Review: Fearnot Wood @ Et Cetera Theatre
The Tab takes a trip down to Fearnot Wood, Rob Thomson’s new play
I was, at first, a little apprehensive about going to see the opening night of Fearnot Wood.
A play written by a student…I’ve seen one of those before, my inner snob reminded me; A two-hour long psychedelic interpretation of Shakespeare’s A Midsummer Nights Dream in the basement of a grotty Edinburgh café involving aliens and the occasional dildo.
Thankfully, Fearnot Wood, a new play written by Rob Thomson, was nothing like this experience.
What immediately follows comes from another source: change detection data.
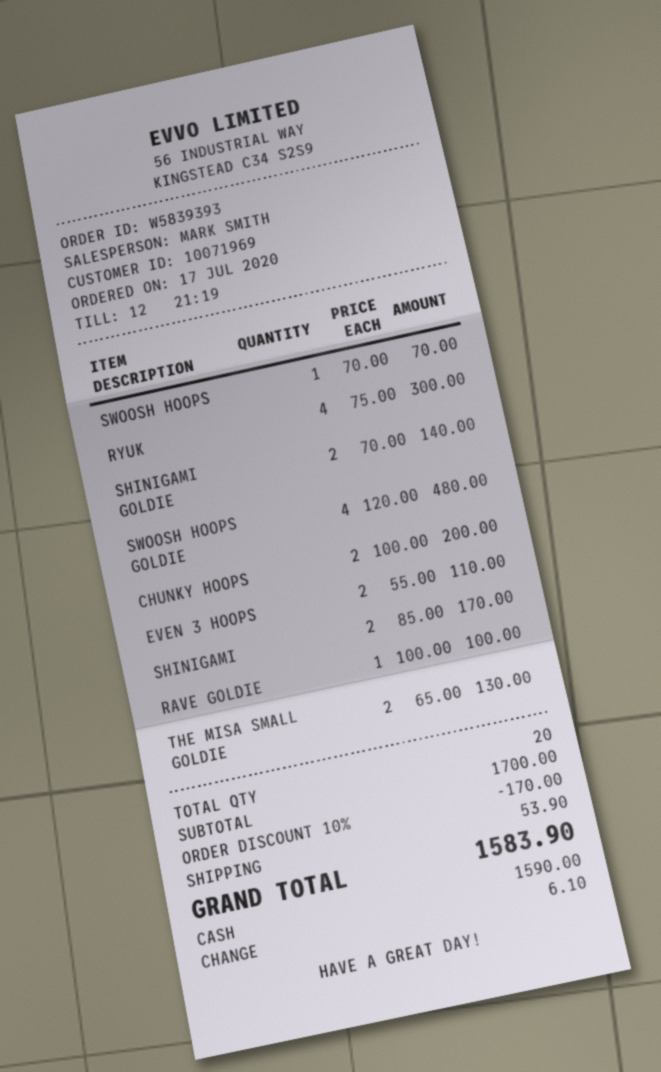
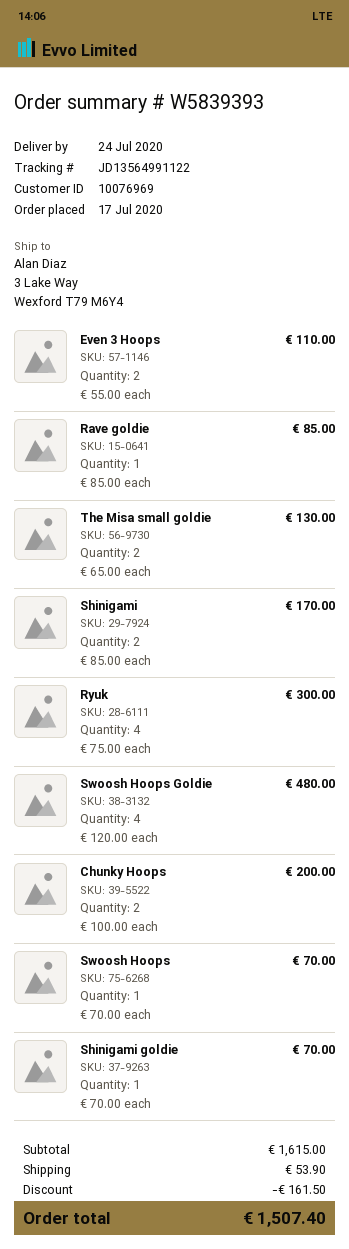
customer number: 10071969 -> 10076969
SHINIGAMI GOLDIE: 2 x 70.00 = 140.00 -> 1 x 70.00 = 70.00
RAVE GOLDIE: 1 x 100.00 = 100.00 -> 1 x 85.00 = 85.00
subtotal: 1700.00 -> 1615.00
discount: 170.00 -> 161.50
total: 1583.90 -> 1507.40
Whilst the midsummer night of nightmares at the Edinburgh fringe left me confused and angry, Fearnot Wood was thrilling, frightening and darkly comic.
Set in Lewes, a historic town in Sussex, Garth comes back to visit his childhood home on Bonfire Night to enjoy the fireworks with his old friends, Evan, Dylan and Harriet. In the five years of his mysterious absence however, it’s not just his friends who have changed, but a dark shadow has been irrevocably cast over this once undisturbed town, since the mysterious disappearance of a child, two years ago also on bonfire night.
As the play unfolds, Garth’s shady past begins to catch up, and a man that comes to visit him seems determined to ruin his one night back home, as all comes together on the night of the fifth of November.
The small cast carried this sharply written play with great skill. Eoin Bentick as Garth in particular delivered a stunning lead performance keeping the audience in a constant state of suspense and comic unease and taking them on an emotional journey of guilt and regret. Apart from the amusing cameo of Mrs Krupshaw, the other characters were well fleshed out and developed satisfyingly throughout the course of the performance.
Wizz Douglas-Hamilton and Daniel Rogers as Harriet and Dylan provided light comic respite from tensions that lurked beneath the surface. My only criticism would be slight inconsistencies with the southern accents that occasionally descended into a mockey-esque drawl.
What was best about this wittily written piece of black comedy was the uncertainty and suspense sustained throughout. The abrupt start sets the tone for the rest of the performance, with implicit and brief references to the past succeed in whetting the audience’s appetite for more. Themes of childhood innocence lost and guilt feature strongly and on this performance came out pertinently.
The skill of the writing and attention to detail is shown through the audience’s reactions; a quick laugh is followed immediately by a long silence as the dialogue darted smoothly between darkly comic moments with a deadly, violent undercurrent; at any moment it felt as if something horrific was about to happen. Monologues of ludicrous detail excellently delivered by Rob Beale as Horace are used to great comic affect, lightly veiling the tension beneath the surface.
The intimate venue complimented the feeling of entrapment felt by the main character. It also allowed for more subtle performances to be shown. Beyond the obvious shouting and swearing, it was the moments of self-realization that were most affective in the dialogue. The strong feelings of tension carried throughout as well as the realism were distinctly Pinteresque whilst elements of the plot and tone bared resemblance to the film In Bruges.
If only all student theatre was of this quality. My biggest problem with Fearnot Wood was that it was only running for three nights: the play deserves to be performed many, many times more.
Fearnot Wood is at the Etcetera Theatre Camden (253 Camden High Street 020 7482 4857), tonight and tomorrow.